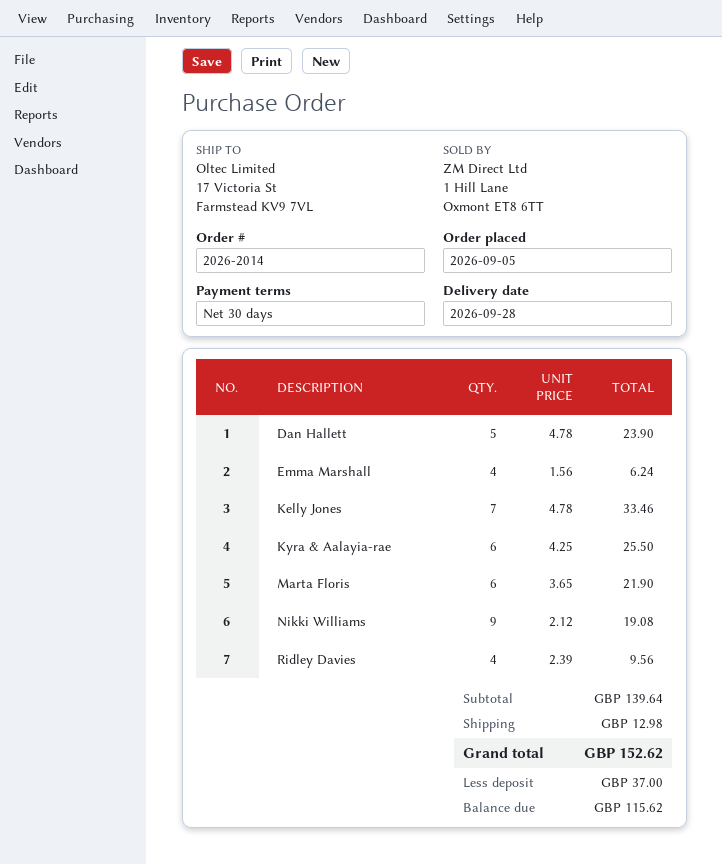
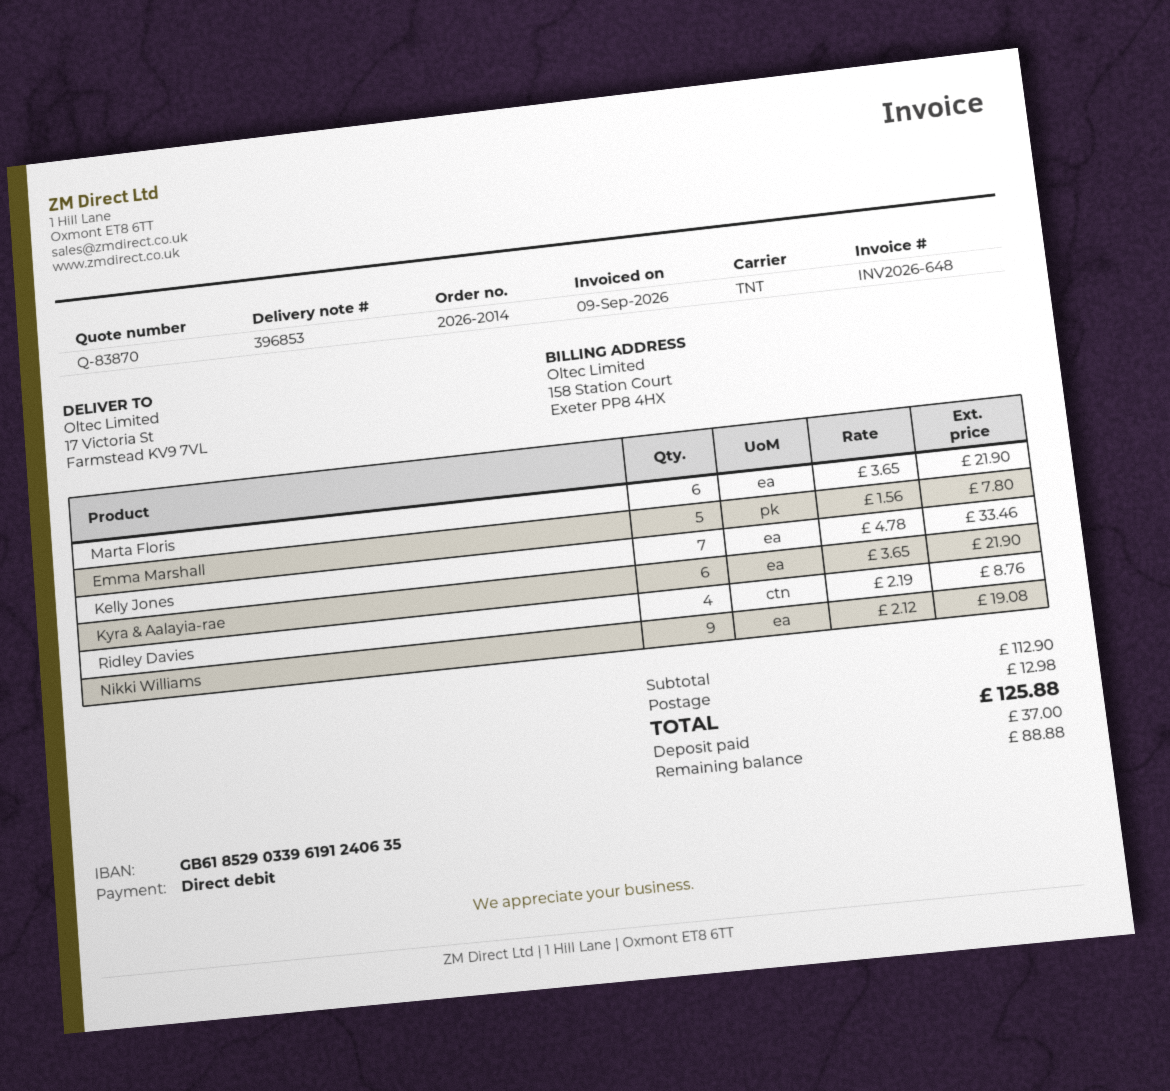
Dan Hallett: 5 x 4.78 = 23.90 -> none
Emma Marshall: 4 x 1.56 = 6.24 -> 5 x 1.56 = 7.80
Kyra & Aalayia-rae: 6 x 4.25 = 25.50 -> 6 x 3.65 = 21.90
Ridley Davies: 4 x 2.39 = 9.56 -> 4 x 2.19 = 8.76
subtotal: 139.64 -> 112.90
total: 152.62 -> 125.88
balance: 115.62 -> 88.88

────────────────────────────────────────

WHAT THE EXERCISE ASKS: Everything but the pictures is needed: copy the data above exactly.

ANSWER AREA:
Dan Hallett: 5 x 4.78 = 23.90 -> none
Emma Marshall: 4 x 1.56 = 6.24 -> 5 x 1.56 = 7.80
Kyra & Aalayia-rae: 6 x 4.25 = 25.50 -> 6 x 3.65 = 21.90
Ridley Davies: 4 x 2.39 = 9.56 -> 4 x 2.19 = 8.76
subtotal: 139.64 -> 112.90
total: 152.62 -> 125.88
balance: 115.62 -> 88.88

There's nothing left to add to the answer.